- **INFORMATION GIVEN**
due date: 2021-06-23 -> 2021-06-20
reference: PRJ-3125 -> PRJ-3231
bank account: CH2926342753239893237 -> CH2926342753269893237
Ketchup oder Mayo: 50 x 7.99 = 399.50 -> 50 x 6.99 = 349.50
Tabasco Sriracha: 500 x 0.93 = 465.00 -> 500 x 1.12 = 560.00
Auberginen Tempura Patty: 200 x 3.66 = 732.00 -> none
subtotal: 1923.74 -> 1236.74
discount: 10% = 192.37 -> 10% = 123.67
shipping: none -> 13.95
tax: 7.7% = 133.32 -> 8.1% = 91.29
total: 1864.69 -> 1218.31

...

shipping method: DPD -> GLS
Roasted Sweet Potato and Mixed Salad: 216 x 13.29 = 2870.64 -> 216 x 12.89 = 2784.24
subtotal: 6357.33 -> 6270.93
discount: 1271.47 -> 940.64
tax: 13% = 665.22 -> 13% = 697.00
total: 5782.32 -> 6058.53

- **TASK TO COMPLETE**
Set down, unchanged, only those lines above that fall between the line with "due date: 2021-06-23 -> 2021-06-20" and the line with "total: 1864.69 -> 1218.31", the two end lines included.

- **SOLUTION FOR THIS EXERCISE**
due date: 2021-06-23 -> 2021-06-20
reference: PRJ-3125 -> PRJ-3231
bank account: CH2926342753239893237 -> CH2926342753269893237
Ketchup oder Mayo: 50 x 7.99 = 399.50 -> 50 x 6.99 = 349.50
Tabasco Sriracha: 500 x 0.93 = 465.00 -> 500 x 1.12 = 560.00
Auberginen Tempura Patty: 200 x 3.66 = 732.00 -> none
subtotal: 1923.74 -> 1236.74
discount: 10% = 192.37 -> 10% = 123.67
shipping: none -> 13.95
tax: 7.7% = 133.32 -> 8.1% = 91.29
total: 1864.69 -> 1218.31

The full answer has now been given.